*** EXERCISE DATA ***
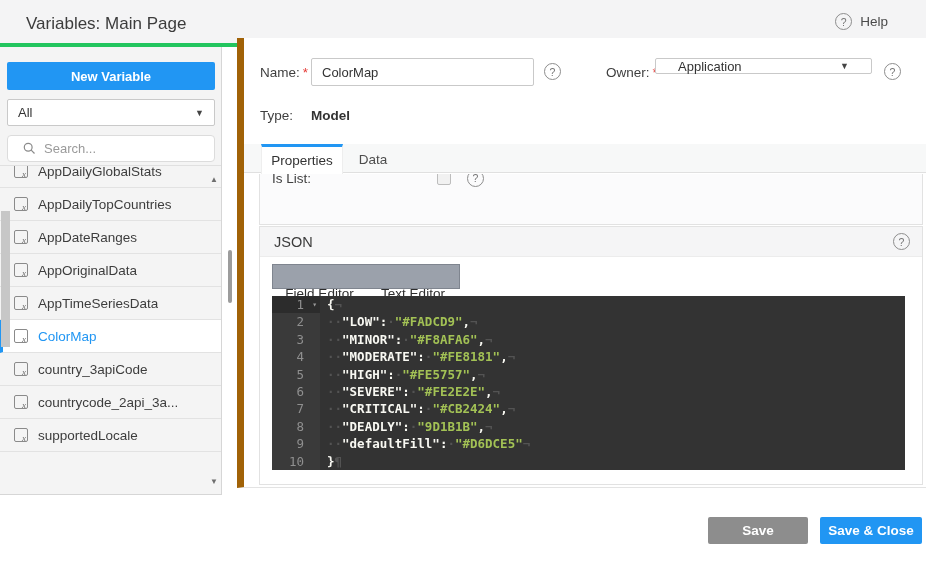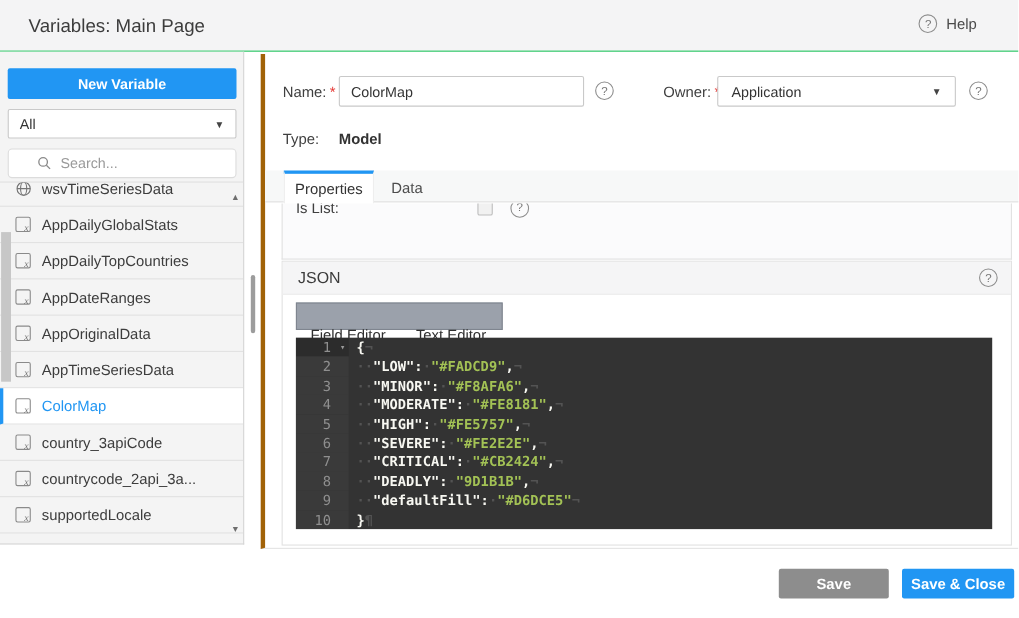--- a/index.html
+++ b/index.html
@@ -4,21 +4,21 @@
 <style>
   * { box-sizing: border-box; }
   body { margin: 0; background: #fff; }
   #page {
     position: relative; width: 926px; height: 562px; overflow: hidden;
     background: #fff; font-family: "Liberation Sans", sans-serif; color: #3d3d3d;
   }
   
   .app-header {
     position: absolute; left: 0; top: 0; width: 926px; height: 47px;
-    background: #f4f4f5; border-bottom: 1px solid #22c55e;
+    background: #f4f4f5; border-bottom: 4px solid #22c55e;
   }
   .app-title { position: absolute; left: 26px; top: 14px; font-size: 17px; color: #3c3c3c; }
   .help-link { position: absolute; right: 38px; top: 13px; display: flex; align-items: center; gap: 8px; cursor: pointer; }
   .help-label { font-size: 13.5px; color: #4a4a4a; }
   .qmark {
     display: inline-flex; align-items: center; justify-content: center;
     width: 17px; height: 17px; border: 1.4px solid #8d8d8d; border-radius: 50%;
     font-size: 10.5px; color: #757575; background: transparent; flex: 0 0 auto;
   }
   
@@ -33,21 +33,21 @@
   }
   .filter-select {
     position: absolute; left: 7px; top: 52px; width: 208px; height: 27px;
     background: #fff; border: 1px solid #c9c9c9; border-radius: 2px;
     display: flex; align-items: center; padding: 0 10px; font-size: 13px; color: #333; cursor: pointer; gap: 28px;
   }
   .caret { margin-left: auto; font-size: 9px; color: #444; }
   .search-box {
     position: absolute; left: 7px; top: 88px; width: 208px; height: 27px;
     background: #fff; border: 1px solid #dcdcdc; border-radius: 4px;
-    display: flex; align-items: center; padding: 0 26px; gap: 6px;
+    display: flex; align-items: center; padding: 0 15px; gap: 6px;
   }
   .search-box input {
     border: none; outline: none; flex: 1; font-size: 13px; font-family: "Liberation Sans", sans-serif;
     color: #444; background: transparent; min-width: 0;
   }
   .search-box input::placeholder { color: #9a9a9a; }
   .var-list {
     position: absolute; left: 0; top: 118px; width: 221px; height: 329px;
     overflow: hidden; border-top: 1px solid #e0e0e0;
   }
@@ -69,32 +69,32 @@
   }
   .var-icon.globe { border: none; border-radius: 0; }
   .list-scrollbar { position: absolute; right: 1px; top: 118px; width: 12px; height: 329px; }
   .scroll-arrow { position: absolute; left: 0; width: 12px; text-align: center; font-size: 8px; color: #6e6e6e; cursor: pointer; }
   .scroll-arrow.up { top: 10px; }
   .scroll-arrow.down { bottom: 8px; }
   .list-thumb { position: absolute; left: 1px; top: 164px; width: 9px; height: 136px; background: #c7c7c7; cursor: pointer; }
   .main-scroll-thumb { position: absolute; left: 228px; top: 250px; width: 4px; height: 53px; background: #9c9c9c; border-radius: 2px; cursor: pointer; }
   
   .main-panel {
-    position: absolute; left: 237px; top: 49px; width: 689px; height: 450px;
-    background: #fff; border-left: 4px solid #a16207; border-bottom: 1px solid #e3e3e3;
+    position: absolute; left: 237px; top: 38px; width: 689px; height: 450px;
+    background: #fff; border-left: 7px solid #a16207; border-bottom: 1px solid #e3e3e3;
   }
   .field-label { position: absolute; font-size: 13.5px; color: #3f3f3f; }
   .req { color: #e53935; margin-left: 3px; }
   .text-input {
     position: absolute; height: 28px; background: #fff; border: 1px solid #c9c9c9; border-radius: 2px;
     font-size: 13px; color: #333; padding: 0 10px; font-family: "Liberation Sans", sans-serif; outline: none;
   }
   .fake-select {
-    position: absolute; height: 28px; background: #fff; border: 1px solid #c9c9c9; border-radius: 2px;
-    display: flex; align-items: center; padding: 0 12px; font-size: 13px; color: #333; cursor: pointer; justify-content: space-between;
+    position: absolute; height: 16px; background: #fff; border: 1px solid #c9c9c9; border-radius: 2px;
+    display: flex; align-items: center; padding: 0 22px; font-size: 13px; color: #333; cursor: pointer; justify-content: space-between;
   }
   .type-value { font-weight: bold; color: #333; }
   
   .tab-bar {
     position: absolute; left: 0; top: 106px; width: 689px; height: 29px;
     background: #f7f8f8; border-bottom: 1px solid #e0e0e0;
   }
   .tab {
     position: absolute; top: 0; height: 30px; display: flex; align-items: center; justify-content: center;
     font-size: 13.5px; color: #4d4d4d; cursor: pointer;
@@ -183,28 +183,20 @@
       <span class="caret">▼</span>
     </div>
     <div class="search-box">
       <svg width="13" height="13" viewBox="0 0 14 14">
         <circle cx="5.6" cy="5.6" r="4.2" fill="none" stroke="#8a8a8a" stroke-width="1.3"></circle>
         <line x1="8.8" y1="8.8" x2="12.4" y2="12.4" stroke="#8a8a8a" stroke-width="1.3"></line>
       </svg>
       <input type="text" placeholder="Search..." style="">
     </div>
     <div class="var-list">
-        <div class="side-item">
-          <span class="var-icon globe"><svg width="15" height="15" viewBox="0 0 16 16">
-              <circle cx="8" cy="8" r="6.4" fill="none" stroke="#757575" stroke-width="1.1"></circle>
-              <ellipse cx="8" cy="8" rx="3" ry="6.4" fill="none" stroke="#757575" stroke-width="1.1"></ellipse>
-              <line x1="1.6" y1="8" x2="14.4" y2="8" stroke="#757575" stroke-width="1.1"></line>
-            </svg></span>
-          <span class="side-label">wsvTimeSeriesData</span>
-        </div>
         <div class="side-item">
           <span class="var-icon">
             <i>x</i>
           </span>
           <span class="side-label">AppDailyGlobalStats</span>
         </div>
         <div class="side-item">
           <span class="var-icon">
             <i>x</i>
           </span>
*** End of EXERCISE DATA ***
**TASK PROMPT**.
When you repeat the material, keep every word exact and drop the pictures.

**THE ANSWER**.
--- a/index.html
+++ b/index.html
@@ -4,21 +4,21 @@
 <style>
   * { box-sizing: border-box; }
   body { margin: 0; background: #fff; }
   #page {
     position: relative; width: 926px; height: 562px; overflow: hidden;
     background: #fff; font-family: "Liberation Sans", sans-serif; color: #3d3d3d;
   }
   
   .app-header {
     position: absolute; left: 0; top: 0; width: 926px; height: 47px;
-    background: #f4f4f5; border-bottom: 1px solid #22c55e;
+    background: #f4f4f5; border-bottom: 4px solid #22c55e;
   }
   .app-title { position: absolute; left: 26px; top: 14px; font-size: 17px; color: #3c3c3c; }
   .help-link { position: absolute; right: 38px; top: 13px; display: flex; align-items: center; gap: 8px; cursor: pointer; }
   .help-label { font-size: 13.5px; color: #4a4a4a; }
   .qmark {
     display: inline-flex; align-items: center; justify-content: center;
     width: 17px; height: 17px; border: 1.4px solid #8d8d8d; border-radius: 50%;
     font-size: 10.5px; color: #757575; background: transparent; flex: 0 0 auto;
   }
   
@@ -33,21 +33,21 @@
   }
   .filter-select {
     position: absolute; left: 7px; top: 52px; width: 208px; height: 27px;
     background: #fff; border: 1px solid #c9c9c9; border-radius: 2px;
     display: flex; align-items: center; padding: 0 10px; font-size: 13px; color: #333; cursor: pointer; gap: 28px;
   }
   .caret { margin-left: auto; font-size: 9px; color: #444; }
   .search-box {
     position: absolute; left: 7px; top: 88px; width: 208px; height: 27px;
     background: #fff; border: 1px solid #dcdcdc; border-radius: 4px;
-    display: flex; align-items: center; padding: 0 26px; gap: 6px;
+    display: flex; align-items: center; padding: 0 15px; gap: 6px;
   }
   .search-box input {
     border: none; outline: none; flex: 1; font-size: 13px; font-family: "Liberation Sans", sans-serif;
     color: #444; background: transparent; min-width: 0;
   }
   .search-box input::placeholder { color: #9a9a9a; }
   .var-list {
     position: absolute; left: 0; top: 118px; width: 221px; height: 329px;
     overflow: hidden; border-top: 1px solid #e0e0e0;
   }
@@ -69,32 +69,32 @@
   }
   .var-icon.globe { border: none; border-radius: 0; }
   .list-scrollbar { position: absolute; right: 1px; top: 118px; width: 12px; height: 329px; }
   .scroll-arrow { position: absolute; left: 0; width: 12px; text-align: center; font-size: 8px; color: #6e6e6e; cursor: pointer; }
   .scroll-arrow.up { top: 10px; }
   .scroll-arrow.down { bottom: 8px; }
   .list-thumb { position: absolute; left: 1px; top: 164px; width: 9px; height: 136px; background: #c7c7c7; cursor: pointer; }
   .main-scroll-thumb { position: absolute; left: 228px; top: 250px; width: 4px; height: 53px; background: #9c9c9c; border-radius: 2px; cursor: pointer; }
   
   .main-panel {
-    position: absolute; left: 237px; top: 49px; width: 689px; height: 450px;
-    background: #fff; border-left: 4px solid #a16207; border-bottom: 1px solid #e3e3e3;
+    position: absolute; left: 237px; top: 38px; width: 689px; height: 450px;
+    background: #fff; border-left: 7px solid #a16207; border-bottom: 1px solid #e3e3e3;
   }
   .field-label { position: absolute; font-size: 13.5px; color: #3f3f3f; }
   .req { color: #e53935; margin-left: 3px; }
   .text-input {
     position: absolute; height: 28px; background: #fff; border: 1px solid #c9c9c9; border-radius: 2px;
     font-size: 13px; color: #333; padding: 0 10px; font-family: "Liberation Sans", sans-serif; outline: none;
   }
   .fake-select {
-    position: absolute; height: 28px; background: #fff; border: 1px solid #c9c9c9; border-radius: 2px;
-    display: flex; align-items: center; padding: 0 12px; font-size: 13px; color: #333; cursor: pointer; justify-content: space-between;
+    position: absolute; height: 16px; background: #fff; border: 1px solid #c9c9c9; border-radius: 2px;
+    display: flex; align-items: center; padding: 0 22px; font-size: 13px; color: #333; cursor: pointer; justify-content: space-between;
   }
   .type-value { font-weight: bold; color: #333; }
   
   .tab-bar {
     position: absolute; left: 0; top: 106px; width: 689px; height: 29px;
     background: #f7f8f8; border-bottom: 1px solid #e0e0e0;
   }
   .tab {
     position: absolute; top: 0; height: 30px; display: flex; align-items: center; justify-content: center;
     font-size: 13.5px; color: #4d4d4d; cursor: pointer;
@@ -183,28 +183,20 @@
       <span class="caret">▼</span>
     </div>
     <div class="search-box">
       <svg width="13" height="13" viewBox="0 0 14 14">
         <circle cx="5.6" cy="5.6" r="4.2" fill="none" stroke="#8a8a8a" stroke-width="1.3"></circle>
         <line x1="8.8" y1="8.8" x2="12.4" y2="12.4" stroke="#8a8a8a" stroke-width="1.3"></line>
       </svg>
       <input type="text" placeholder="Search..." style="">
     </div>
     <div class="var-list">
-        <div class="side-item">
-          <span class="var-icon globe"><svg width="15" height="15" viewBox="0 0 16 16">
-              <circle cx="8" cy="8" r="6.4" fill="none" stroke="#757575" stroke-width="1.1"></circle>
-              <ellipse cx="8" cy="8" rx="3" ry="6.4" fill="none" stroke="#757575" stroke-width="1.1"></ellipse>
-              <line x1="1.6" y1="8" x2="14.4" y2="8" stroke="#757575" stroke-width="1.1"></line>
-            </svg></span>
-          <span class="side-label">wsvTimeSeriesData</span>
-        </div>
         <div class="side-item">
           <span class="var-icon">
             <i>x</i>
           </span>
           <span class="side-label">AppDailyGlobalStats</span>
         </div>
         <div class="side-item">
           <span class="var-icon">
             <i>x</i>
           </span>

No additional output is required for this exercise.